No matter what your culinary background, I urge you to dive in and try the thick slab of perfectly sautéed foie gras floating on fig jam-smeared brioche French toast. I convince a vegetarian, who sometimes opts to cross over, to give up foie gras virginity for the height of gastro-pleasure.

Foie (as Anthony Bourdain casually refers to this most luxurious and rich ingredient) needs to be experienced even if you have doubts. I rarely meet a willing soul who is sorry. Just be forewarned: Foie is like crack, and you may become instantly addicted. I OD’d my last time in France and had to spend a week in withdrawal eating salad.

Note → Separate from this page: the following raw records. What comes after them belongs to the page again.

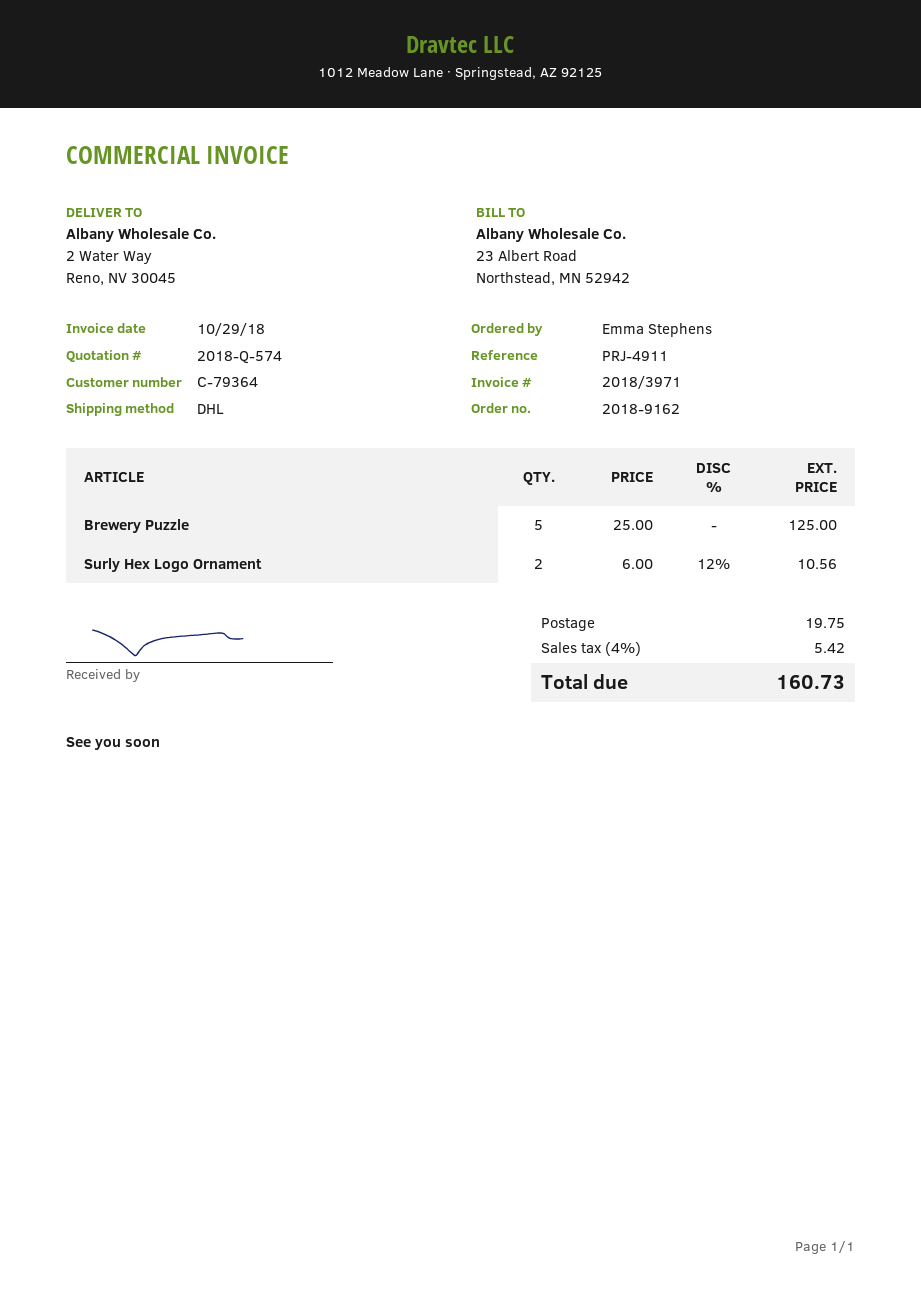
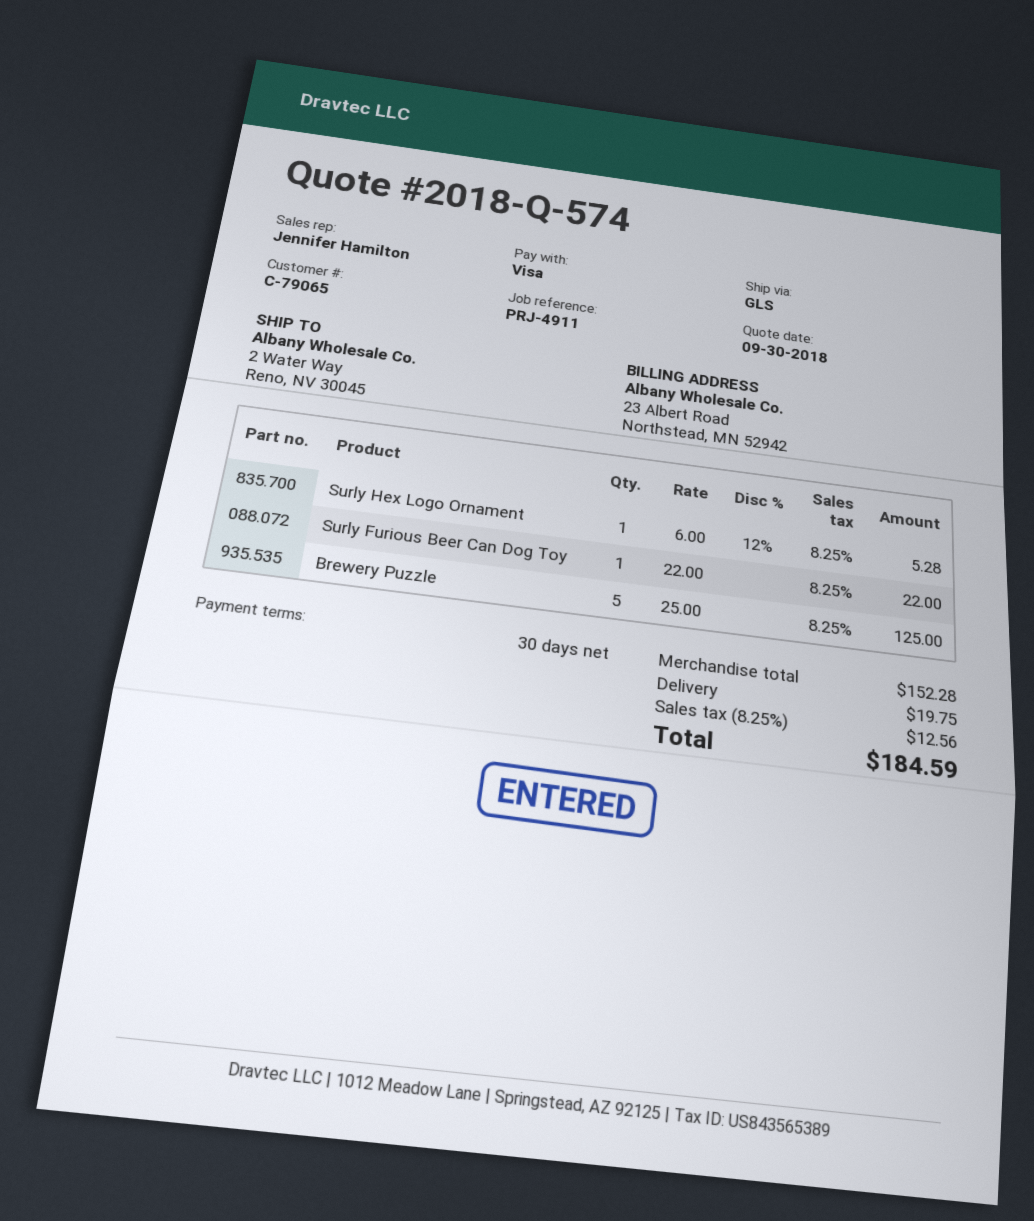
customer number: C-79364 -> C-79065
shipping method: DHL -> GLS
Surly Hex Logo Ornament: 2 x 6.00 - 12% = 10.56 -> 1 x 6.00 - 12% = 5.28
Surly Furious Beer Can Dog Toy: none -> 1 x 22.00 = 22.00
tax: 4% = 5.42 -> 8.25% = 12.56
total: 160.73 -> 184.59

Also, make the leap for escargot coated in herb-garlic butter. The chef wittily serves these bite-size morels in a large puff pastry topped with chive “antennae” to mimic a giant snail.

The tomato tart is made with utterly addictive goat cheese from Humboldt County in northern California called Purple Haze (Jimi Hendrix fans take note). The cheese’s unexpected marriage of lavender with wild fennel pollen combines with the tart’s oven-dried tomatoes to make a creamy wonder that has my companions fighting over the last bite.

click to enlarge OLD WORLD FACADE: Bizou is located in Le Méridien's repurposed Federal Courthouse. - Chip Weiner
Chip Weiner
OLD WORLD FACADE: Bizou is located in Le Méridien's repurposed Federal Courthouse.
The most classic of French bistro dishes is steak frites. Hanger steak is an amazingly flavorful cut; when cooked a perfect medium rare, sliced thin across the grain, and topped with garlic-parsley butter, it is indeed memorable. The crisp fries and huge mound of lightly dressed frisée salad are spot on. This is the quintessential taste of casual French cooking.

The Scottish salmon is lightly caramelized with some flavorful mini ratatouille, creamy sweet corn polenta and a red pepper sauce for piquant zip. The Colorado rack of lamb is served with two double rib chops, a sweet carrot purée balanced with artichoke tapenade and a hint of anise-flavored French tarragon demi-glace. Both are lovely.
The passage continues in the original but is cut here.